Instructions to follow –
Return each entry below word for word, leaving out any image.

Records for the exercise –
====================

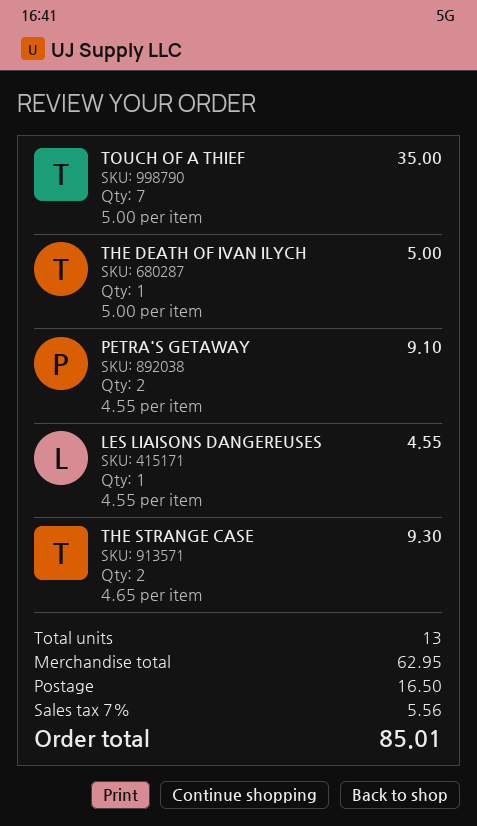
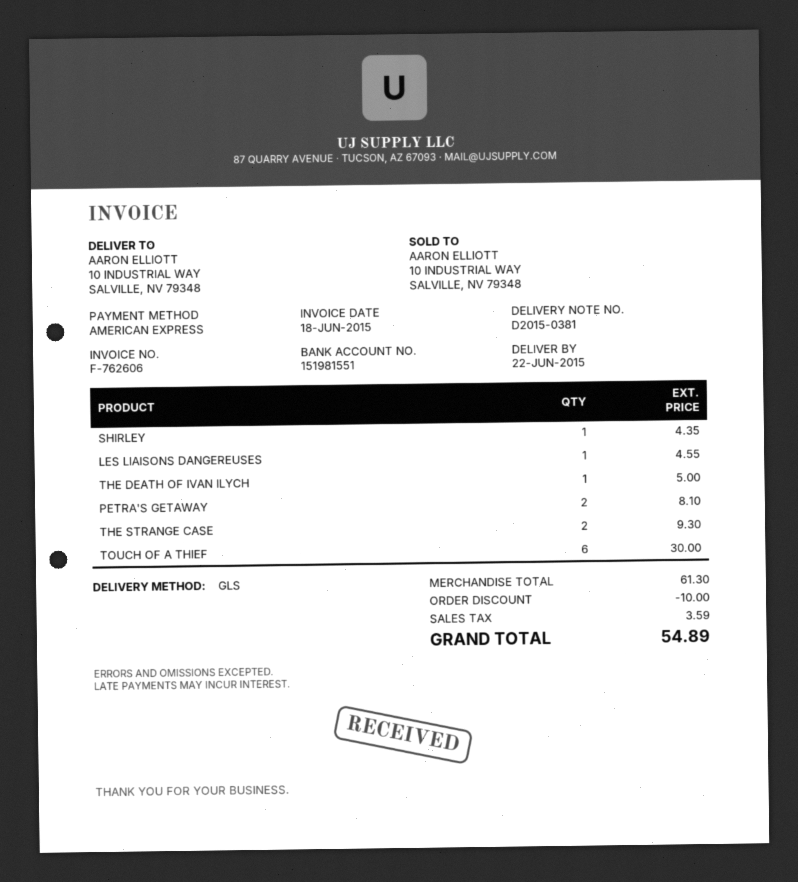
TOUCH OF A THIEF: 7 for 35.00 -> 6 for 30.00
PETRA'S GETAWAY: 2 for 9.10 -> 2 for 8.10
SHIRLEY: none -> 1 for 4.35
subtotal: 62.95 -> 61.30
discount: none -> 10.00
shipping: 16.50 -> none
tax: 5.56 -> 3.59
total: 85.01 -> 54.89

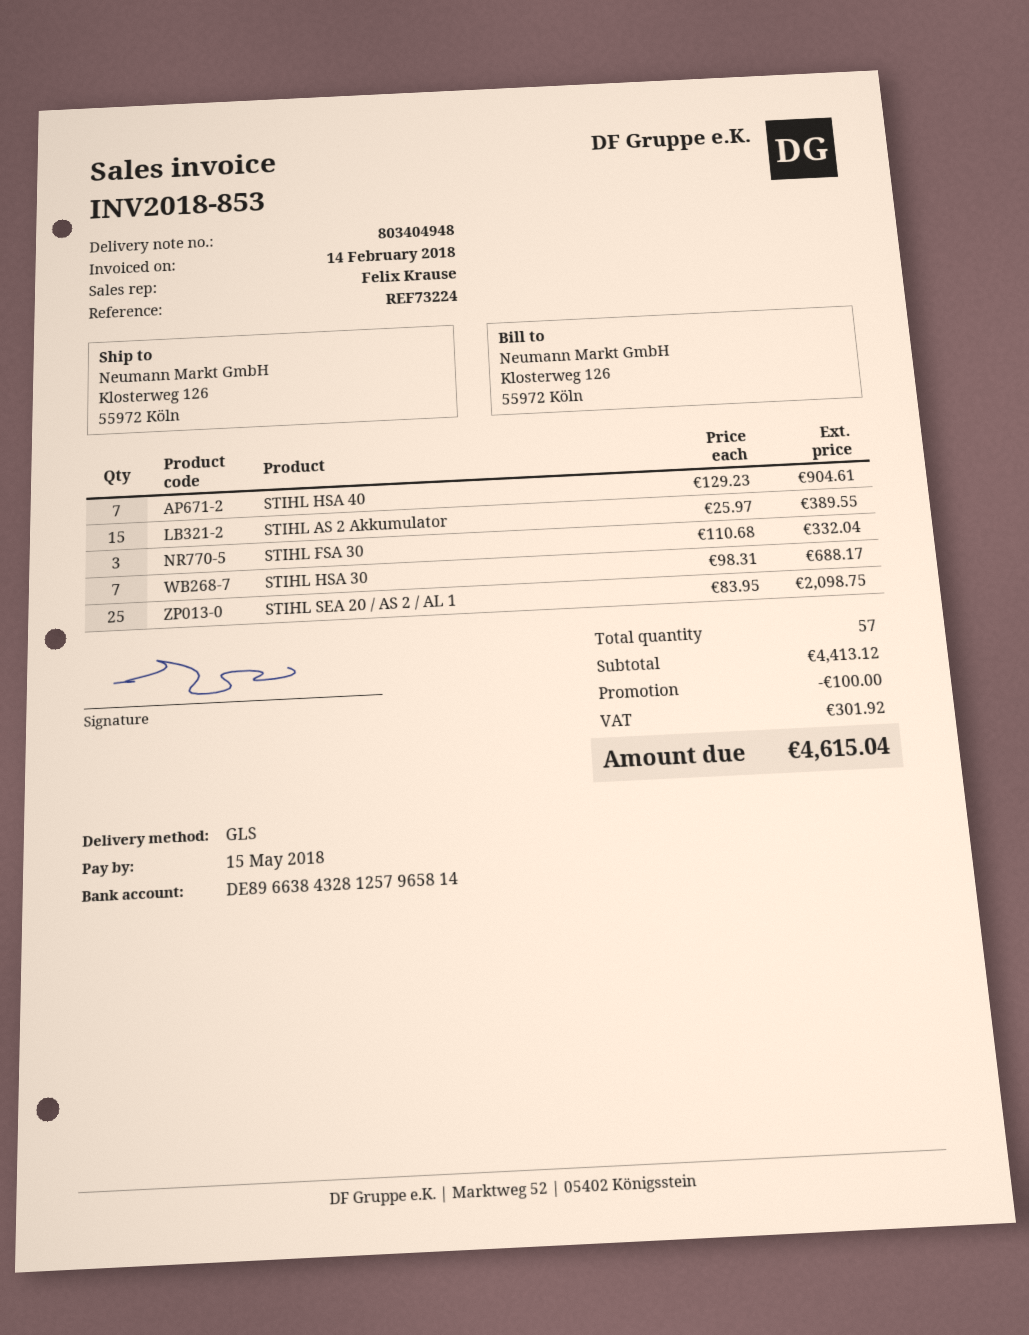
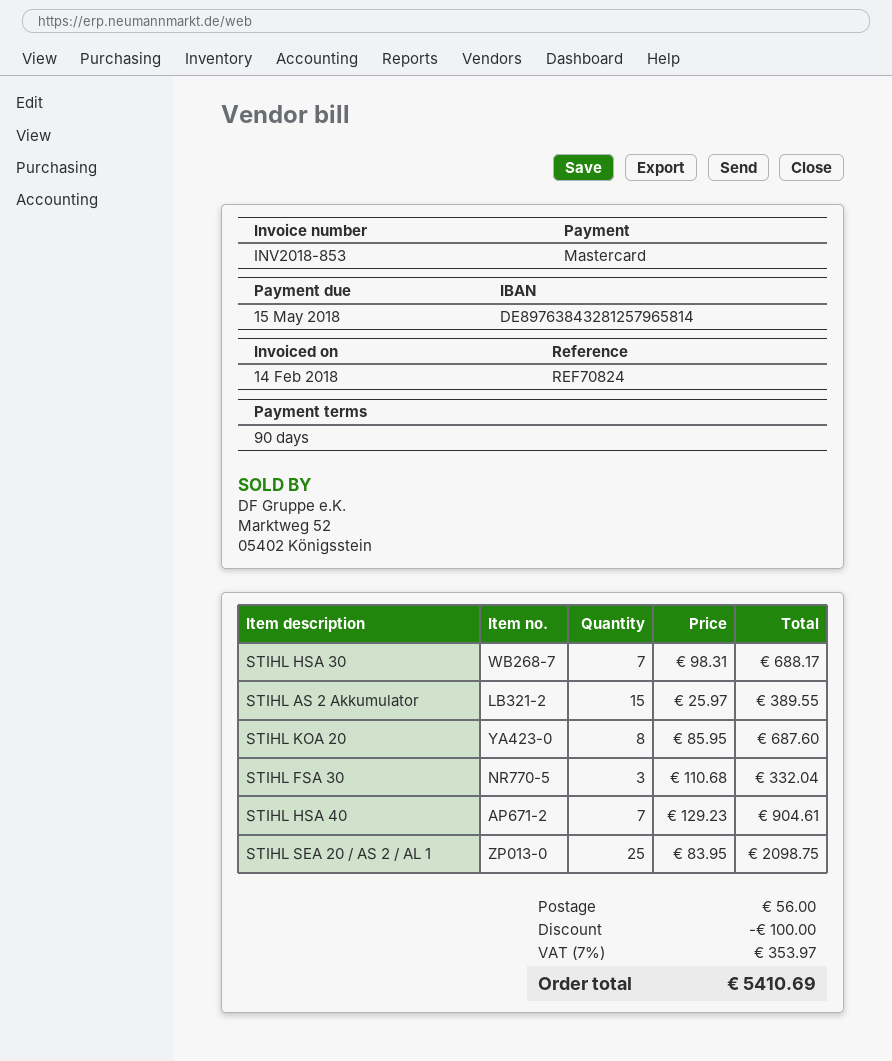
reference: REF73224 -> REF70824
bank account: DE89663843281257965814 -> DE89763843281257965814
STIHL KOA 20: none -> 8 x 85.95 = 687.60
shipping: none -> 56.00
tax: 301.92 -> 353.97
total: 4615.04 -> 5410.69

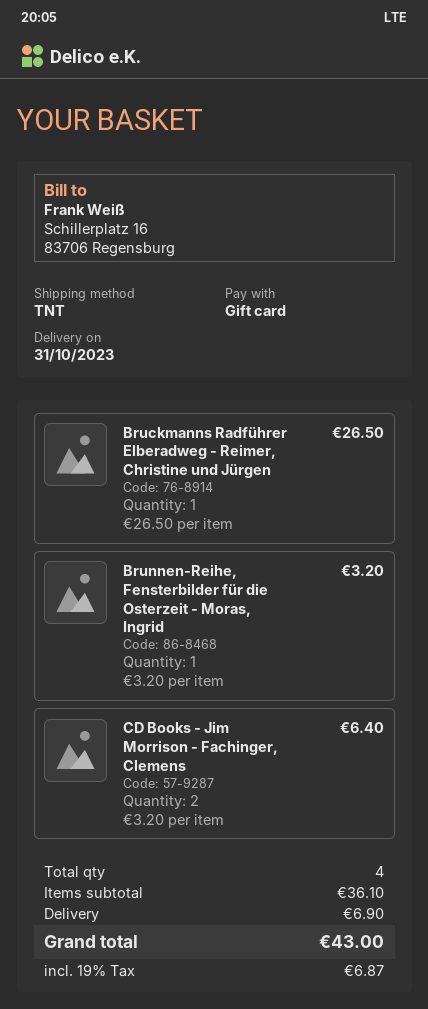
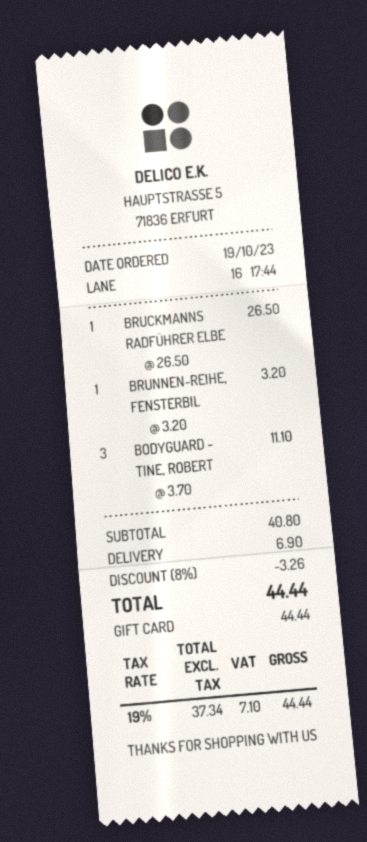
CD Books - Jim Morrison - Fachinger, Clemens: 2 x 3.20 = 6.40 -> none
BODYGUARD - TINE, ROBERT: none -> 3 x 3.70 = 11.10
subtotal: 36.10 -> 40.80
discount: none -> 8% = 3.26
tax: 19% = 6.87 -> 19% = 7.10
total: 43.00 -> 44.44

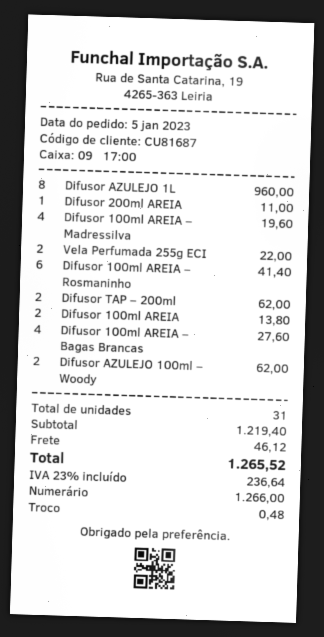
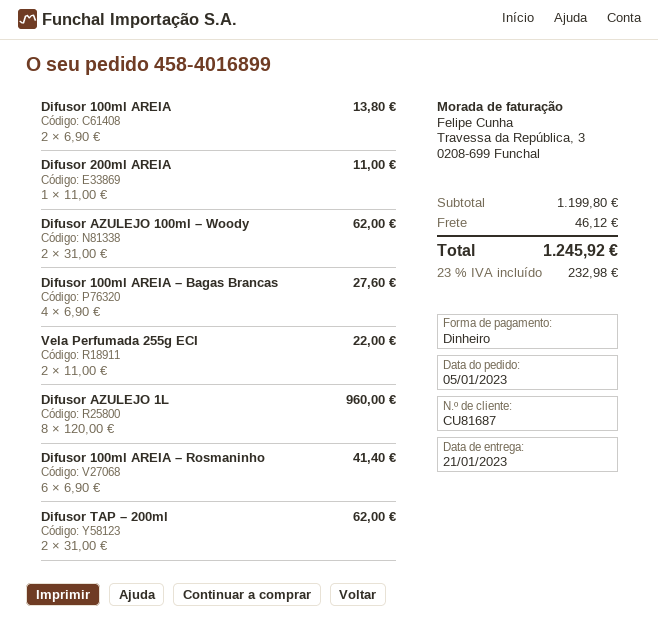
Difusor 100ml AREIA – Madressilva: 4 for 19.60 -> none
subtotal: 1219.40 -> 1199.80
tax: 23% = 236.64 -> 23% = 232.98
total: 1265.52 -> 1245.92

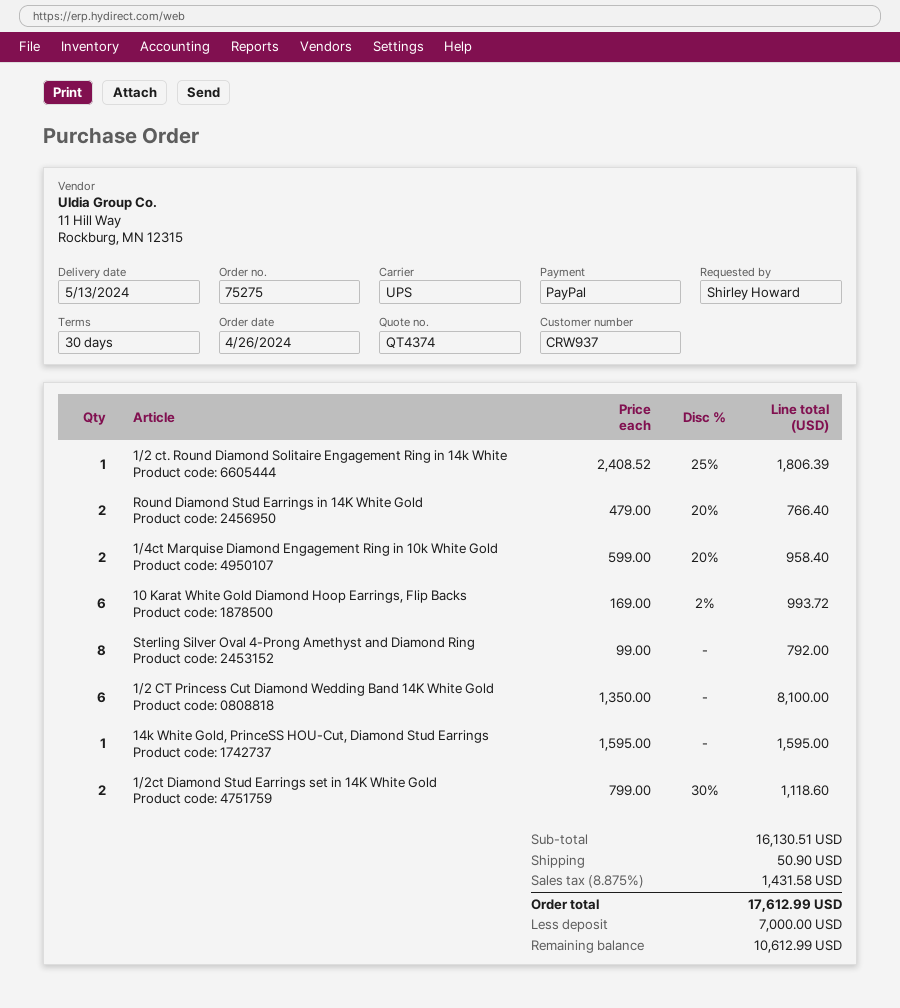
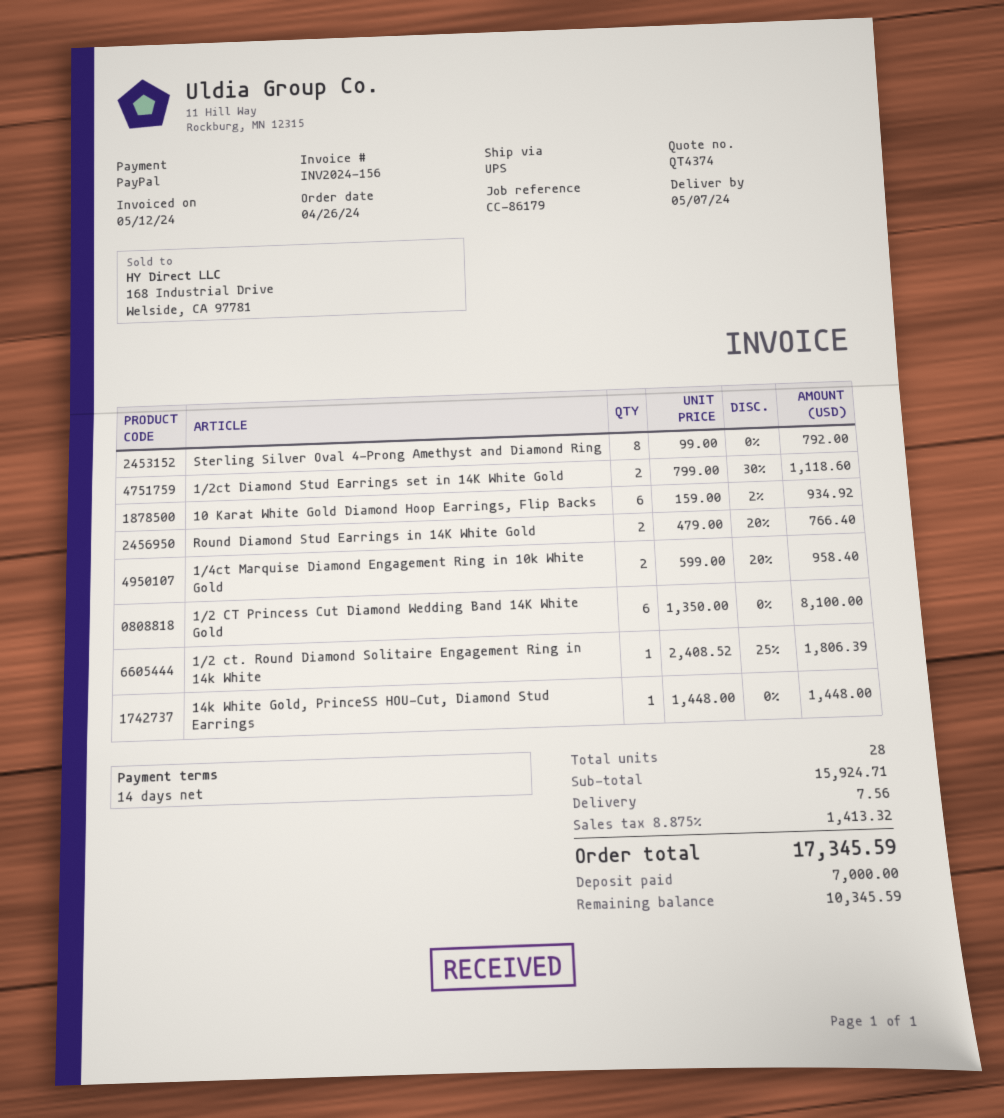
delivery date: 2024-05-13 -> 2024-05-07
payment terms: 30 days -> 14 days
10 Karat White Gold Diamond Hoop Earrings, Flip Backs: 6 x 169.00 - 2% = 993.72 -> 6 x 159.00 - 2% = 934.92
14k White Gold, PrinceSS HOU-Cut, Diamond Stud Earrings: 1 x 1595.00 = 1595.00 -> 1 x 1448.00 = 1448.00
subtotal: 16130.51 -> 15924.71
shipping: 50.90 -> 7.56
tax: 8.875% = 1431.58 -> 8.875% = 1413.32
total: 17612.99 -> 17345.59
balance: 10612.99 -> 10345.59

====================

Task result –
TOUCH OF A THIEF: 7 for 35.00 -> 6 for 30.00
PETRA'S GETAWAY: 2 for 9.10 -> 2 for 8.10
SHIRLEY: none -> 1 for 4.35
subtotal: 62.95 -> 61.30
discount: none -> 10.00
shipping: 16.50 -> none
tax: 5.56 -> 3.59
total: 85.01 -> 54.89

reference: REF73224 -> REF70824
bank account: DE89663843281257965814 -> DE89763843281257965814
STIHL KOA 20: none -> 8 x 85.95 = 687.60
shipping: none -> 56.00
tax: 301.92 -> 353.97
total: 4615.04 -> 5410.69

CD Books - Jim Morrison - Fachinger, Clemens: 2 x 3.20 = 6.40 -> none
BODYGUARD - TINE, ROBERT: none -> 3 x 3.70 = 11.10
subtotal: 36.10 -> 40.80
discount: none -> 8% = 3.26
tax: 19% = 6.87 -> 19% = 7.10
total: 43.00 -> 44.44

Difusor 100ml AREIA – Madressilva: 4 for 19.60 -> none
subtotal: 1219.40 -> 1199.80
tax: 23% = 236.64 -> 23% = 232.98
total: 1265.52 -> 1245.92

delivery date: 2024-05-13 -> 2024-05-07
payment terms: 30 days -> 14 days
10 Karat White Gold Diamond Hoop Earrings, Flip Backs: 6 x 169.00 - 2% = 993.72 -> 6 x 159.00 - 2% = 934.92
14k White Gold, PrinceSS HOU-Cut, Diamond Stud Earrings: 1 x 1595.00 = 1595.00 -> 1 x 1448.00 = 1448.00
subtotal: 16130.51 -> 15924.71
shipping: 50.90 -> 7.56
tax: 8.875% = 1431.58 -> 8.875% = 1413.32
total: 17612.99 -> 17345.59
balance: 10612.99 -> 10345.59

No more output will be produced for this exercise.